Elle s’arrêta, posa l’une de ses mains sur son front, et me dit : — Qui vous a donc ainsi produit dans notre intérieur ? Dieu veut-il m’envoyer un secours, une vive amitié qui me soutienne ? reprit-elle en appuyant sa main sur la mienne avec force, car vous êtes bon, généreux… Elle leva les yeux vers le ciel, comme pour invoquer un visible témoignage qui lui confirmât ses secrètes espérances, et les reporta sur moi. Électrisé par ce regard qui jetait une âme dans la mienne, j’eus, selon la jurisprudence mondaine, un manque de tact ; mais, chez certaines âmes, n’est-ce pas souvent précipitation généreuse au-devant d’un danger, envie de prévenir un choc, crainte d’un malheur qui n’arrive pas, et plus souvent encore n’est-ce pas l’interrogation brusque faite à un cœur, un coup donné pour savoir s’il résonne à l’unisson ? Plusieurs pensées s’élevèrent en moi comme des lueurs, et me conseillèrent de laver la tache qui souillait ma candeur, au moment où je prévoyais une complète initiation.

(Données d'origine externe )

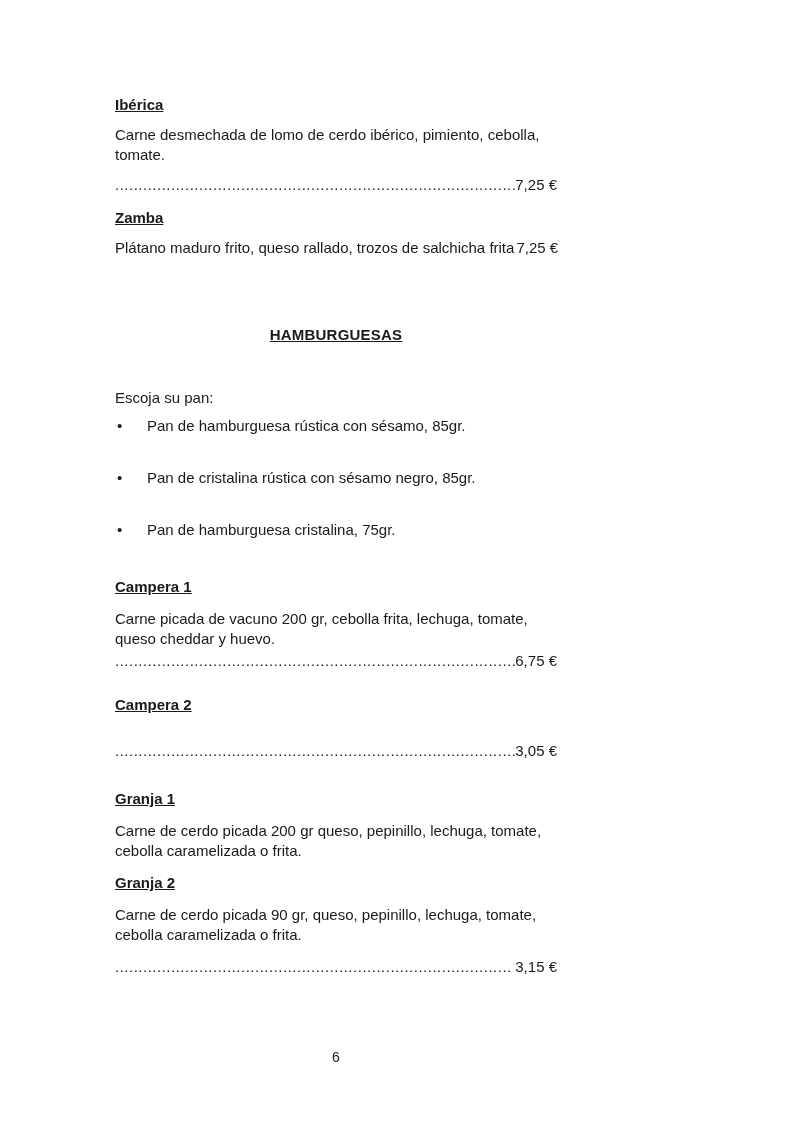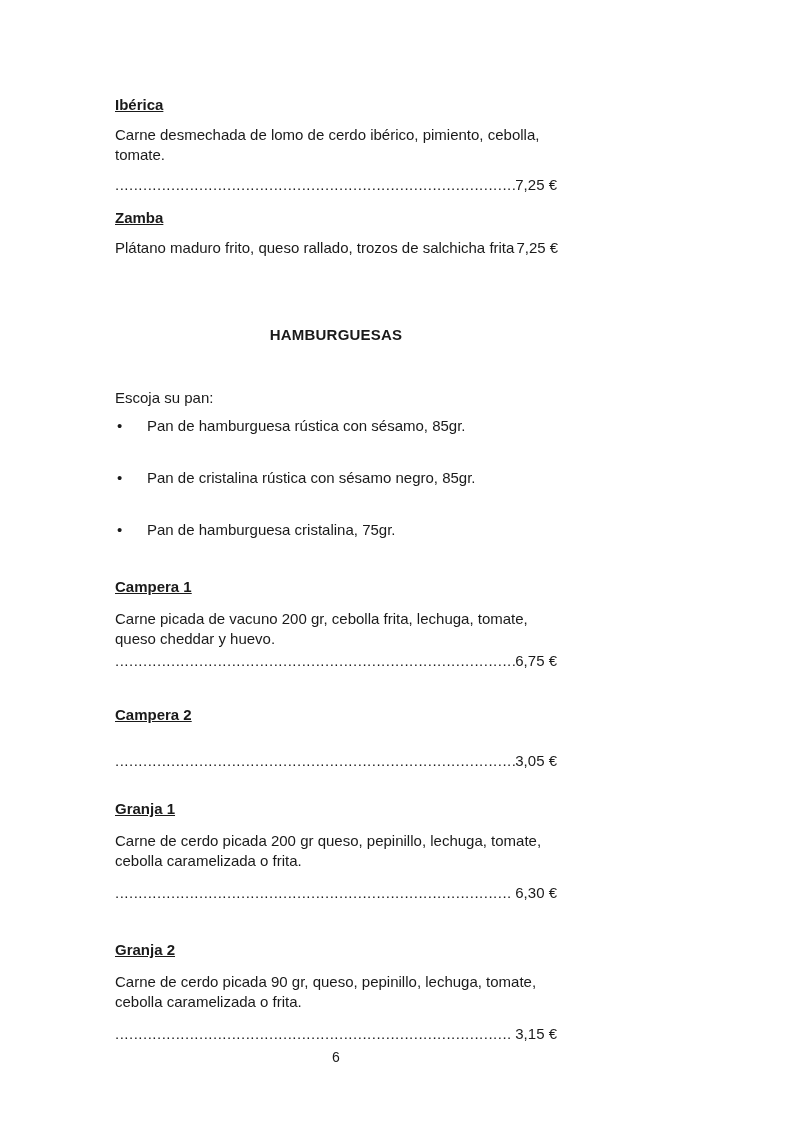--- a/index.html
+++ b/index.html
@@ -49,20 +49,21 @@
   
   .sec-iberica .leader-row { margin-bottom: 13px; }
   .sec-zamba  { margin-bottom: 67px; }
   .sec-zamba .desc-inline { white-space: nowrap; }
   .sec-zamba .leader { margin: 0 1px; }
 
   .section-title {
     margin: 0 0 43px 0;
     font-size: 15px;
     font-weight: bold;
+    text-decoration: underline;
     text-align: center;
     letter-spacing: 0.2px;
   }
   .intro-line { margin: 0 0 8px 0; }
 
   .bread-list { list-style: none; margin: 0 0 37px 0; padding: 0; }
   .bread-item {
     position: relative;
     padding-left: 32px;
     margin: 0 0 32px 0;
@@ -72,21 +73,21 @@
     content: "\2022";
     position: absolute;
     left: 2px;
     top: 0;
   }
 
   .burger { margin: 0; }
   .burger .item-name { margin-bottom: 12px; }
   .burger.tight .item-desc { margin-bottom: 2px; }
   .burger.spaced .item-desc { margin-bottom: 12px; }
-  .burger-campera1 .leader-row { margin-bottom: 34px; align-items: center; }
+  .burger-campera1 .leader-row { margin-bottom: 24px; align-items: center; }
   .burger-campera2 .leader-row { margin-bottom: 28px; margin-top: 26px; }
   .burger-granja1 .leader-row { margin-bottom: 37px; }
   .burger.spaced .price { padding-left: 4px; }
 
   .page-footer {
     position: absolute;
     bottom: 64px;
     left: 0; right: 0;
     text-align: center;
     font-size: 14px;
@@ -139,24 +140,20 @@
     <h3 class="item-name">Campera 2</h3>
     <div class="leader-row">
       <span class="leader"></span>
       <span class="price">3,05 €</span>
     </div>
   </section>
 
   <section class="burger spaced burger-granja1">
     <h3 class="item-name">Granja 1</h3>
     <p class="item-desc">Carne de cerdo picada 200 gr queso, pepinillo, lechuga, tomate, cebolla caramelizada o frita.</p>
-    <div class="leader-row">
-      <span class="leader"></span>
-      <span class="price">6,30 €</span>
-    </div>
   </section>
 
   <section class="burger spaced burger-granja2">
     <h3 class="item-name">Granja 2</h3>
     <p class="item-desc">Carne de cerdo picada 90 gr, queso, pepinillo, lechuga, tomate, cebolla caramelizada o frita.</p>
     <div class="leader-row">
       <span class="leader"></span>
       <span class="price">3,15 €</span>
     </div>
   </section>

— Avant d’aller plus loin, lui dis-je d’une voix altérée par des palpitations facilement entendues dans le profond silence où nous étions, permettez-moi de purifier un souvenir du passé ?

— Taisez-vous, me dit-elle vivement en me mettant sur les lèvres un doigt qu’elle ôta aussitôt. Elle me regarda fièrement comme une femme trop haut située pour que l’injure puisse l’atteindre, et me dit d’une voix troublée : — Je sais de quoi vous voulez parler. Il s’agit du premier, du dernier, du seul outrage que j’aurai reçu ! Ne parlez jamais de ce bal. Si la chrétienne vous a pardonné, la femme souffre encore.

— Ne soyez pas plus impitoyable que ne l’est Dieu, lui dis-je en gardant entre mes cils les larmes qui me vinrent aux yeux.

— Je dois être plus sévère, je suis plus faible, répondit-elle.

— Mais, repris-je avec une manière de révolte enfantine, écoutez-moi, quand ce ne serait que pour la première, la dernière et la seule fois de votre vie.